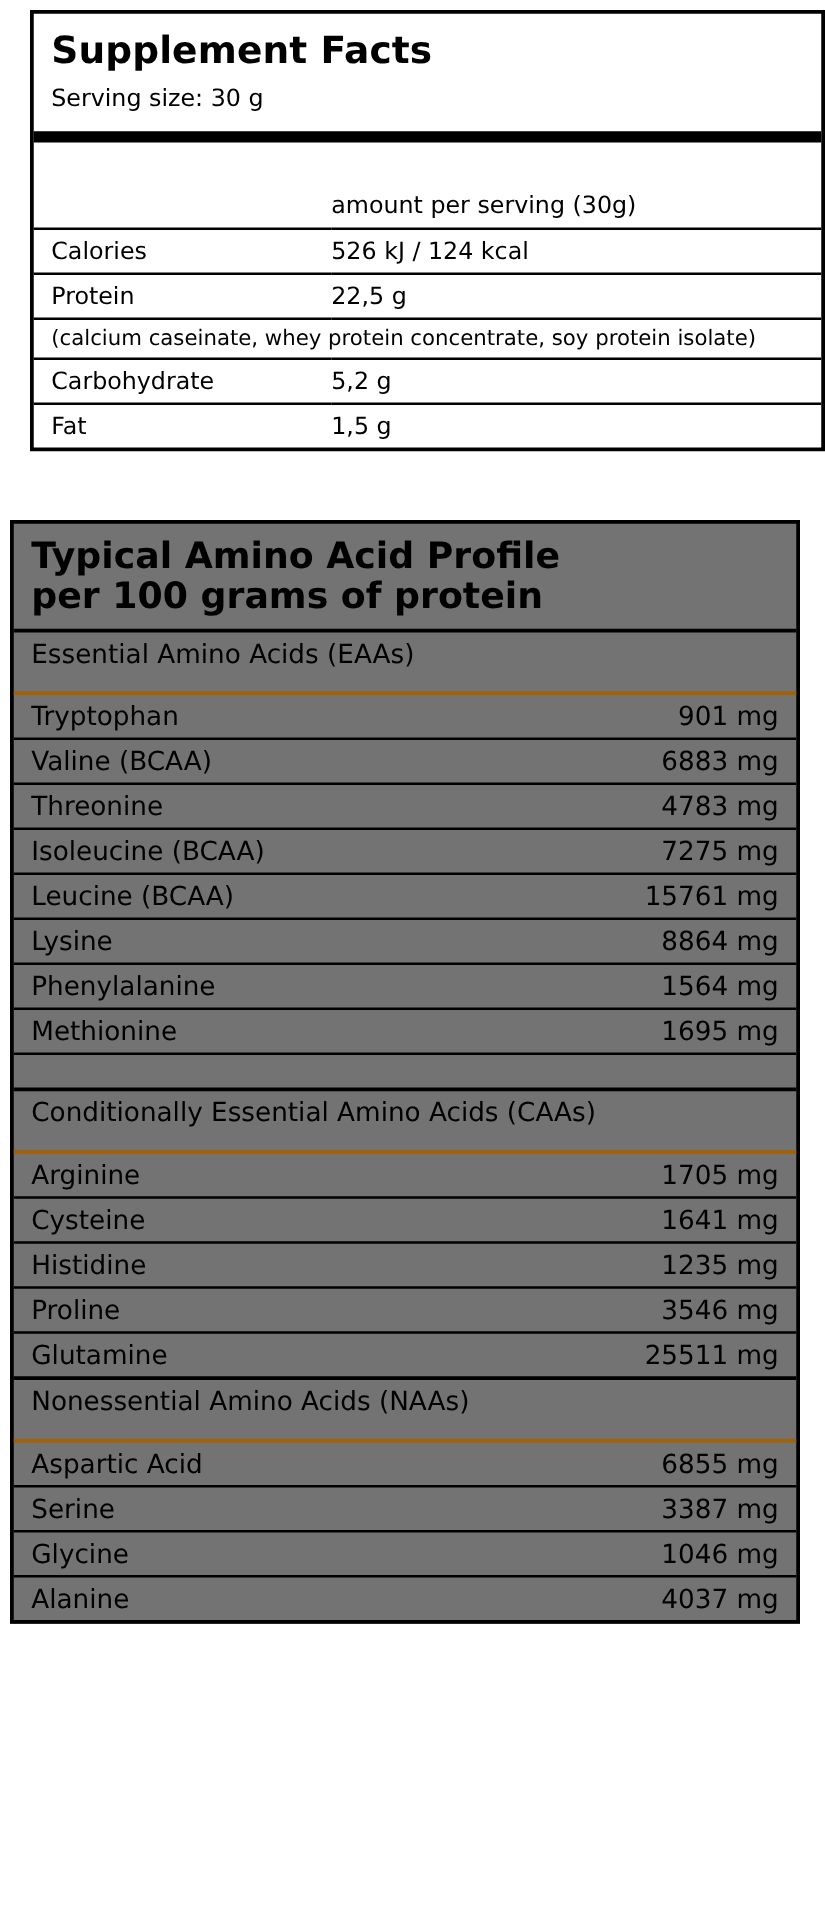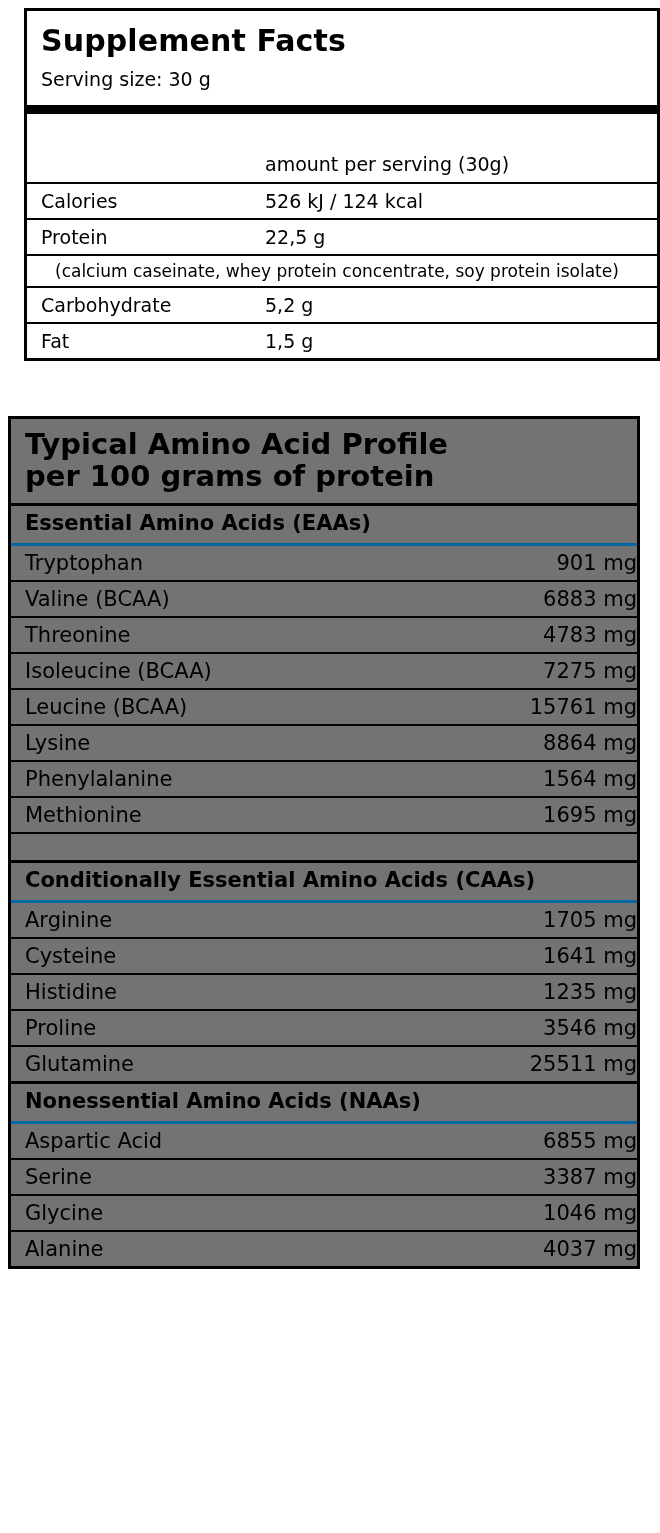--- a/index.html
+++ b/index.html
@@ -74,7 +74,7 @@
   }
   .note-row td {
     font-size: 17px;
-    padding: 5px 10px 5px 28px;
+    padding: 5px 10px 5px 14px;
     border-top: 2px solid #000;
   }
 

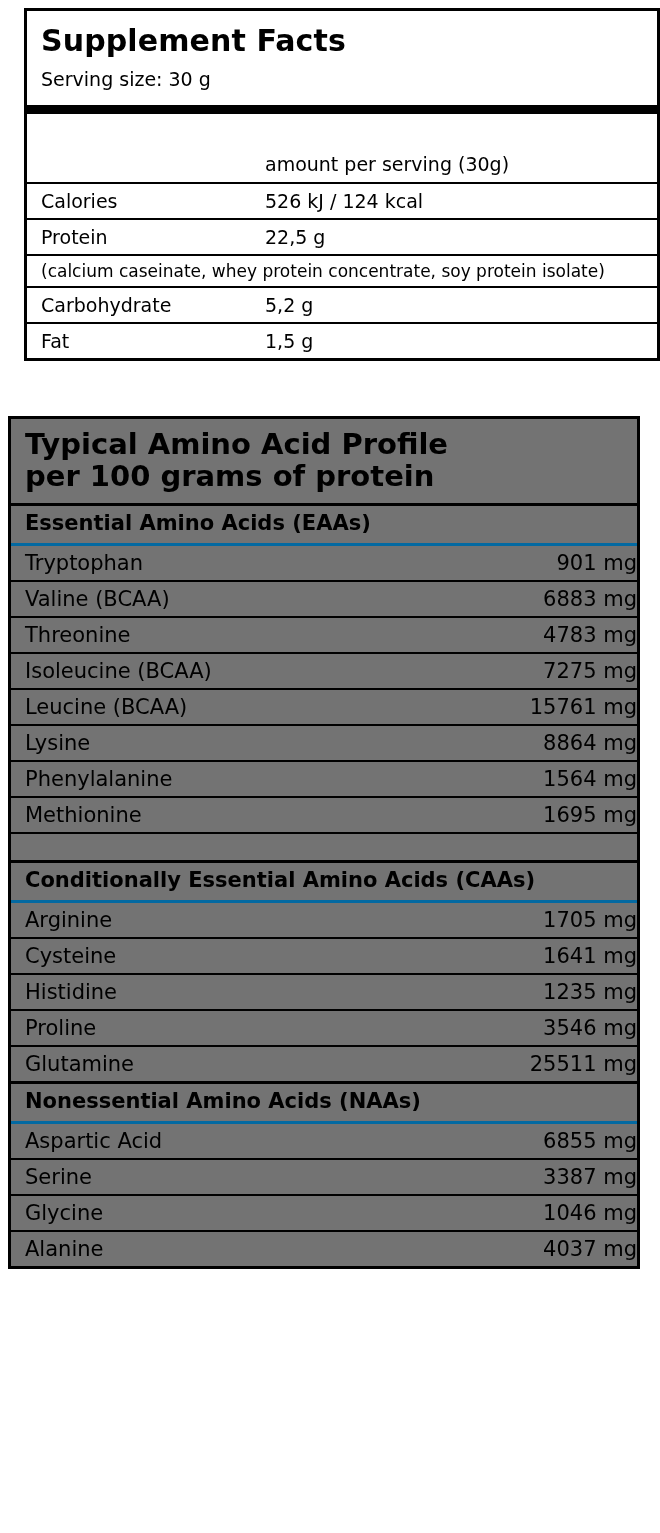--- a/index.html
+++ b/index.html
@@ -95,10 +95,10 @@
   }
   .group-head {
     font-size: 21px;
-    font-weight: bold;
-    padding: 5px 14px 8px 14px;
+    font-weight: normal;
+    padding: 5px 14px 18px 14px;
     border-top: 3px solid #000;
-    border-bottom: 3px solid #0369a1;
+    border-bottom: 3px solid #a16207;
   }
   .aa-table {
     width: 100%;

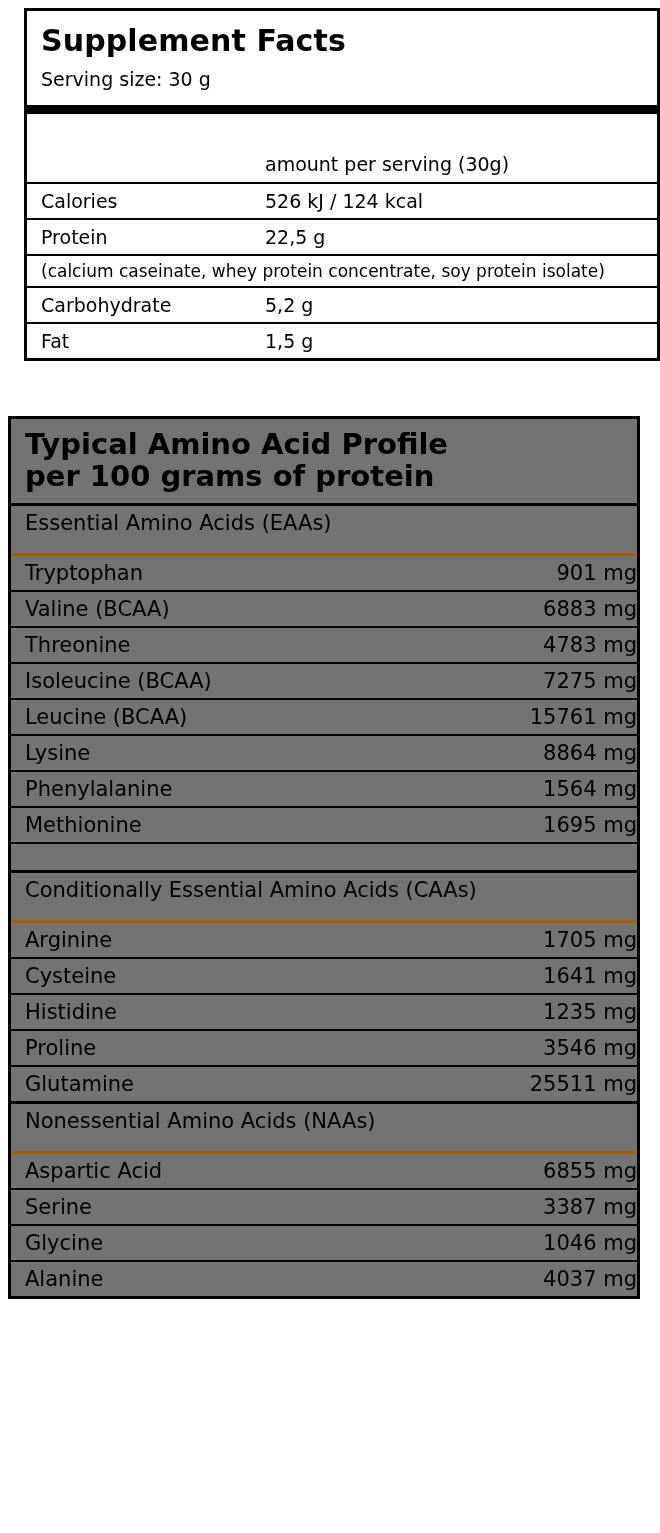--- a/index.html
+++ b/index.html
@@ -117,6 +117,7 @@
   .aa-table td.amt {
     text-align: right;
     padding-left: 0;
+    padding-right: 14px;
     margin-top: 45px;
   }
   .spacer-row td {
····················
| Your objective |
Which lines of the records above hold the word "border"? Copy each one out.

| Result of this task |
     border-top: 2px solid #000;
     border-top: 3px solid #000;
-    border-bottom: 3px solid #0369a1;
+    border-bottom: 3px solid #a16207;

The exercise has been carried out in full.